# WV Basement Insulation



## ST180 (Dec 18, 2012)

I have read through tons of these threads and have learned a lot. Thank you!

I'm finishing my basement in a 1 year old house in WV. Cement block walls and concrete slab. There is no water evident. I do have issues with condensation during humid summer weather and will be installing a whole house dehumidifier. Based on info here, I'm gluing 1" xps on the walls & foam sealing and taping seams. Rim joists will get the same treatment. Roxul will go in the walls.

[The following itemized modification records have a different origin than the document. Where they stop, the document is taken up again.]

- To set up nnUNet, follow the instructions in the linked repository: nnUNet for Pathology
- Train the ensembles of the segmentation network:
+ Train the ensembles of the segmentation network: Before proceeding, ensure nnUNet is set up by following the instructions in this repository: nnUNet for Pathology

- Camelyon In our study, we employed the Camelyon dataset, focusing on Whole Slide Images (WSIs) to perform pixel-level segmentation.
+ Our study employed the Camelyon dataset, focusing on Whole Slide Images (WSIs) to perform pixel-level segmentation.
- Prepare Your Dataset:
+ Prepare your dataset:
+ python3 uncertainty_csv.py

I had planned to do Dricore with a below grade laminate on top, but info here has me rethinking the dricore in favor of 1" foam on the floor with 1/2" plywood on top, still with below grade laminate. 
My questions:
Do I need to glue the foam down?
Do I need to secure the plywood down and if so with what and what spacing?
Will the foam/plywood combo be stable enough for a pool table?
Should I build the walls on top of the foam/plywood, or put them on the concrete with the foam/ply butted up to the frame?

Thanks.


----------



## Windows on Wash (Aug 30, 2011)

The compressive strength of the XPS is very high and it can be used under slabs in many cases.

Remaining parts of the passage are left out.